Liputan6.com, Jakarta Nusantara TV bersiap menggelar forum diskusi ekonomi NTV Insight, yang akan membahas pengaruh kebijakan tarif impor baru Amerika Serikat terhadap bisnis dan perekonomian nasional. Konferensi yang mengangkat tema "Peluang Bisnis Indonesia Menghadapi Perang Tarif Trump" ini akan diadakan pada 30 April 2025 di Nusantara Ballroom, NT Tower, Jakarta.
Kebijakan baru Presiden AS Donald Trump terkait tarif impor, yang diumumkan pada awal April 2025, telah memicu reaksi di kalangan pelaku bisnis internasional. Aturan ini menetapkan tarif timbal balik sebesar 10 persen untuk semua negara, ditambah tarif khusus yang berbeda untuk tiap negara.

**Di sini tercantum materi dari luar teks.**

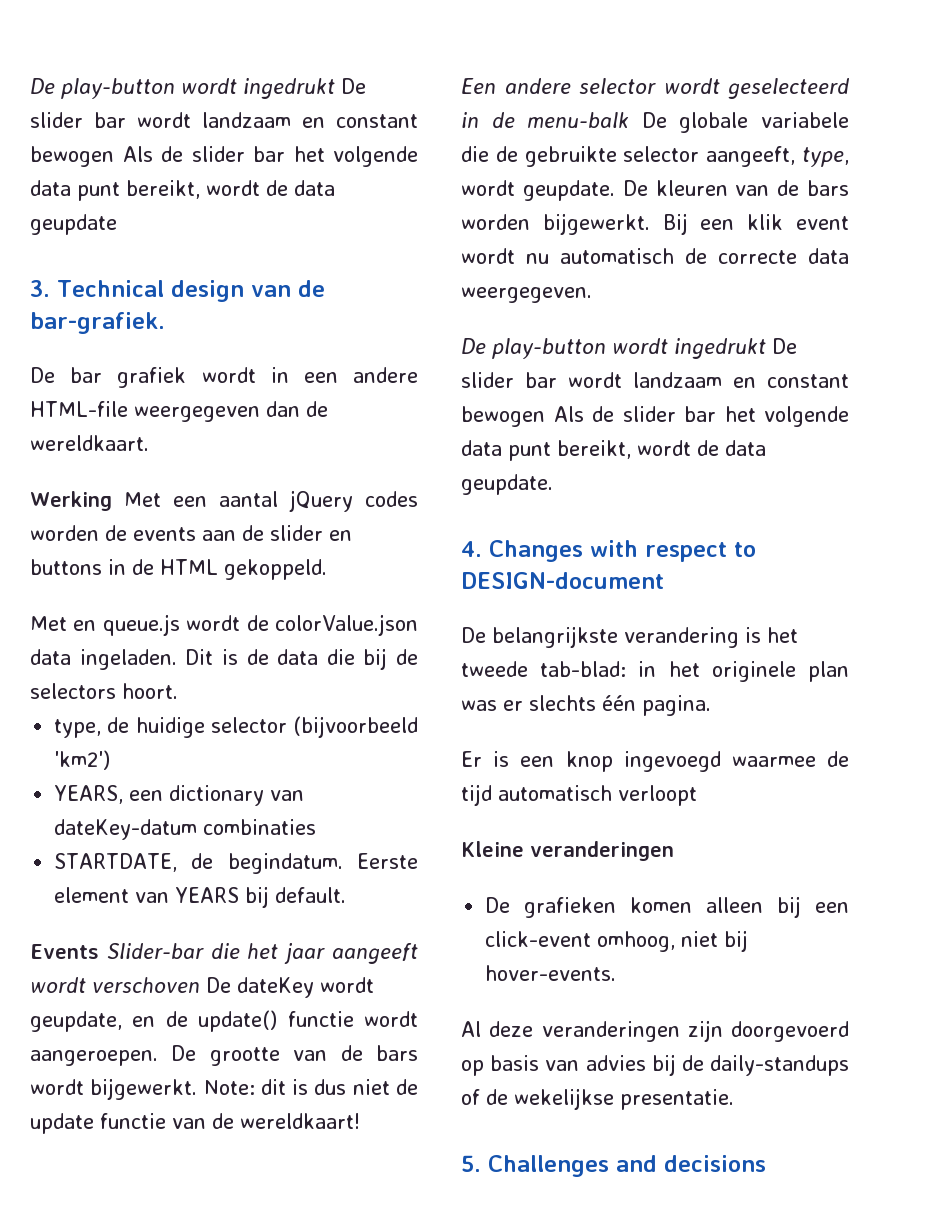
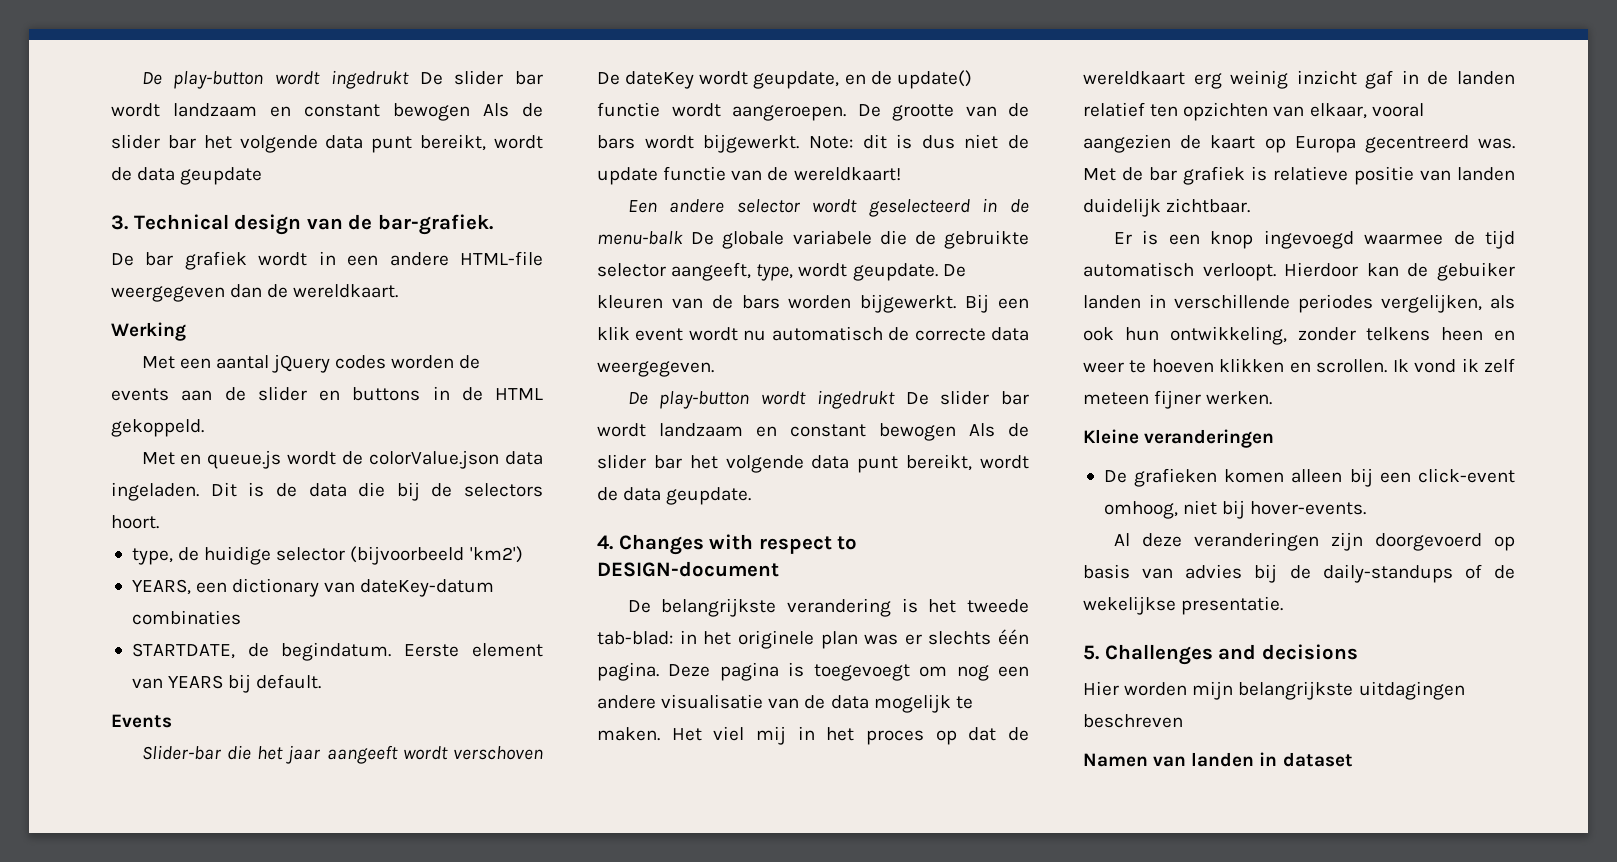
(112, 501) none -> (186, 331) //
(99, 951) none -> (172, 721) //
(711, 705) none -> [668,662,1029,681] [597,694,973,713] [597,726,1029,745] [1083,70,1515,89] [1083,102,1424,121] [1083,134,1515,153] [1083,166,1515,185] [1083,198,1251,217] Deze pagina is toegevoegt om nog een andere visualisatie van de data mogelijk te maken. Het viel mij in het proces op dat de wereldkaart erg weinig inzicht gaf in de landen relatief ten opzichten van elkaar, vooral aangezien de kaart op Europa gecentreerd was. Met de bar grafiek is relatieve positie van landen duidelijk zichtbaar.
[618,785,697,806] verloopt -> [1202,262,1515,281] [1083,294,1515,313] [1083,326,1515,345] [1083,358,1515,373] [1083,390,1273,409] verloopt. Hierdoor kan de gebuiker landen in verschillende periodes vergelijken, als ook hun ontwikkeling, zonder telkens heen en weer te hoeven klikken en scrollen. Ik vond ik zelf meteen fijner werken.
(766, 1163) none -> [1083,681,1465,700] [1083,714,1183,728] [1083,752,1353,767] // Hier worden mijn belangrijkste uitdagingen beschreven // Namen van landen in dataset

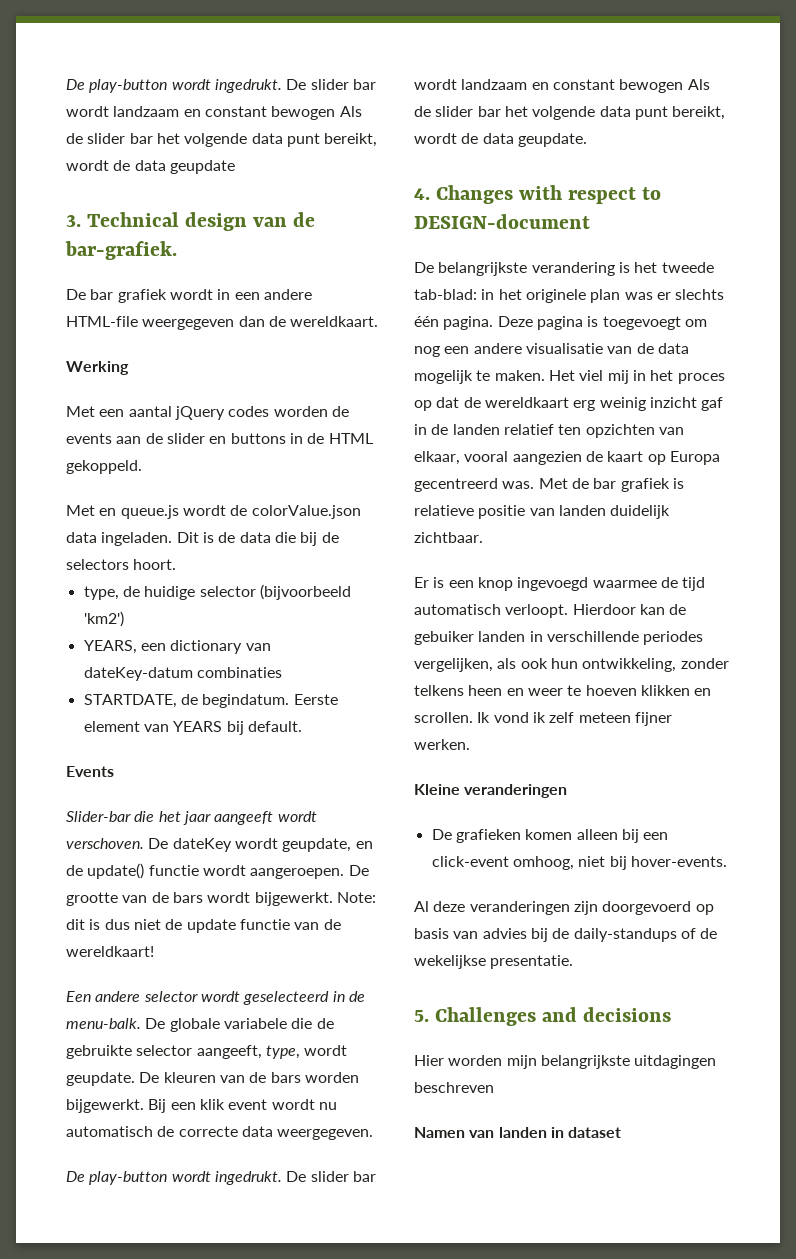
[141,70,409,89] De play-button wordt ingedrukt -> [66,79,282,93] De play-button wordt ingedrukt.
[453,746,543,760] verschoven -> [66,838,144,849] verschoven.
[597,231,683,245] menu-balk -> [66,1018,141,1029] menu-balk.
[816,390,895,409] ingedrukt -> [214,1171,282,1185] ingedrukt.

Indonesia menjadi salah satu negara yang menghadapi tantangan besar dengan diberlakukannya tarif 32 persen untuk sebagian besar produk ekspor, bahkan mencapai 47 persen untuk tekstil.
Advertisement
Presiden Direktur Nusantara TV, Don Bosco Selamun, menjelaskan bahwa forum NTV Insight dirancang untuk menjadi wadah dialog strategis bagi pelaku bisnis dan pembuat kebijakan.
"Pertumbuhan ekonomi Indonesia membutuhkan kolaborasi erat lintas sektor yang bisa memberikan solusi menghadapi dinamika ini," ujar Don.
Ia berharap diskusi ini mampu memunculkan strategi baru untuk menjaga daya saing produk nasional di tengah kondisi global yang tidak menentu.
Berdasarkan data terakhir, nilai ekspor Indonesia ke AS pada tahun 2024 tercatat mencapai USD 26,3 miliar, sementara impor dari AS sebesar USD 11,9 miliar. Dengan tarif baru ini, harga produk Indonesia di pasar AS diperkirakan meningkat, sehingga dapat mengurangi daya saingnya. Hal ini menambah tekanan pada industri domestik, di mana dalam dua tahun terakhir, sebanyak 60 perusahaan manufaktur telah tutup, mengakibatkan ribuan pekerja kehilangan pekerjaan.
Mengeksplorasi tiga tema utama
Forum NTV Insight akan mengeksplorasi tiga tema utama: masa depan bisnis ekspor Indonesia, tantangan industri sawit nasional, dan dampak kebijakan tarif terhadap industri peternakan. Selain membahas potensi ancaman, forum ini juga akan menggali peluang baru bagi Indonesia dalam menciptakan pasar ekspor alternatif dan diversifikasi produk.
"Kebijakan AS ini sudah berjalan. Kita harus duduk bersama dan segera mencari solusi peluang bisnis apa yang bisa dikembangkan Indonesia ke depan di tengah dinamika perang dagang ini," tegas Don.
Pembicara-pembicara yang akan hadir
Sejumlah pembicara dari berbagai latar belakang akan hadir, termasuk Menteri Koordinator Bidang Perekonomian Airlangga Hartarto dan Wakil Menteri Perdagangan Dyah Roro Esti Widya Putri. Perwakilan asosiasi industri, seperti Ketua Umum Gabungan Perusahaan Ekspor Indonesia Benny Soetrisno dan Ketua Umum Gabungan Pengusaha Kelapa Sawit Eddy Martono, juga akan berbagi pandangan mereka.
Sementara itu, tokoh dari dunia usaha dan akademisi seperti Direktur Eksekutif CELIOS Bhima Yudhistira dan ekonom CORE Indonesia Mohammad Faisal akan memberikan analisis dan rekomendasi strategis.
Forum ini diharapkan tidak hanya memberikan pemahaman yang lebih mendalam mengenai dampak kebijakan tarif impor AS, tetapi juga menghasilkan solusi inovatif untuk menjaga momentum pertumbuhan ekonomi Indonesia. Dengan sinergi antara pemerintah dan sektor swasta, NTV Insight bertujuan membantu Indonesia menghadapi tantangan global sambil memperkuat posisi di pasar internasional.